AIM OF THE EXERCISE: Set down each record below precisely, skipping the pictures.
☆ ☆ ☆ ☆ ☆ ☆ ☆
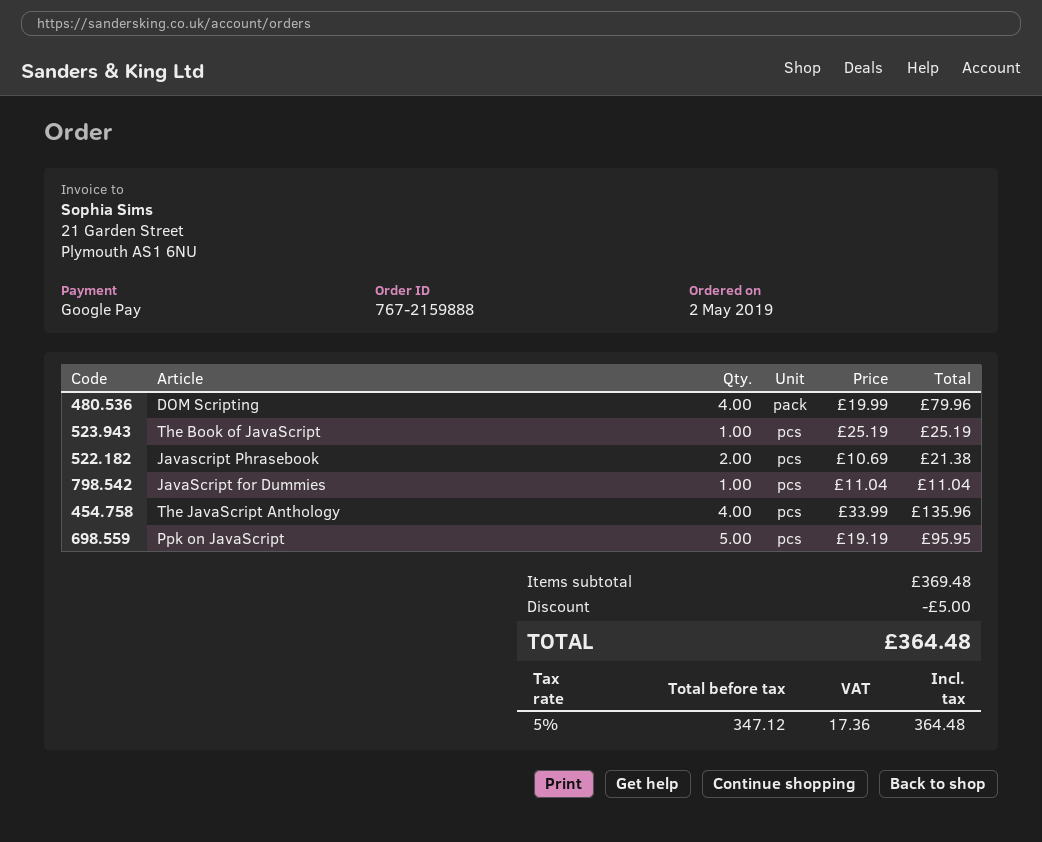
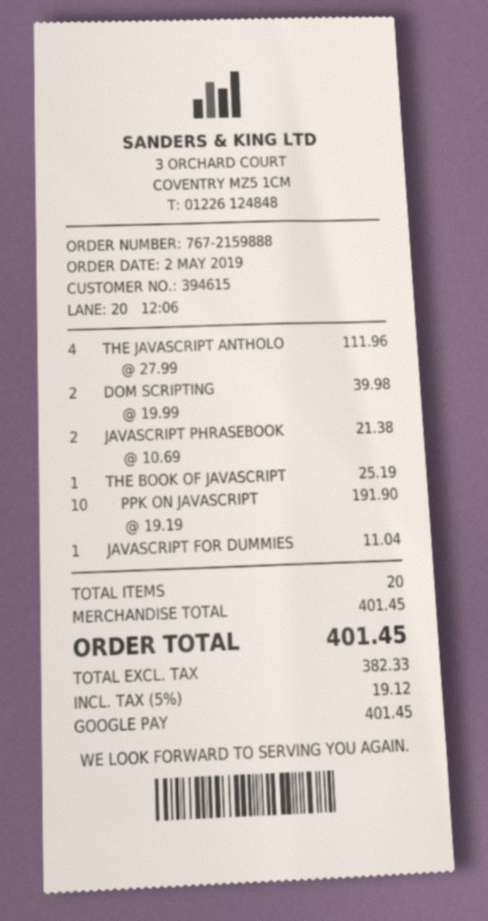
DOM Scripting: 4 x 19.99 = 79.96 -> 2 x 19.99 = 39.98
The JavaScript Anthology: 4 x 33.99 = 135.96 -> 4 x 27.99 = 111.96
Ppk on JavaScript: 5 x 19.19 = 95.95 -> 10 x 19.19 = 191.90
subtotal: 369.48 -> 401.45
discount: 5.00 -> none
net: 347.12 -> 382.33
tax: 5% = 17.36 -> 5% = 19.12
total: 364.48 -> 401.45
☆ ☆ ☆ ☆ ☆ ☆ ☆
WRITTEN RESPONSE:
DOM Scripting: 4 x 19.99 = 79.96 -> 2 x 19.99 = 39.98
The JavaScript Anthology: 4 x 33.99 = 135.96 -> 4 x 27.99 = 111.96
Ppk on JavaScript: 5 x 19.19 = 95.95 -> 10 x 19.19 = 191.90
subtotal: 369.48 -> 401.45
discount: 5.00 -> none
net: 347.12 -> 382.33
tax: 5% = 17.36 -> 5% = 19.12
total: 364.48 -> 401.45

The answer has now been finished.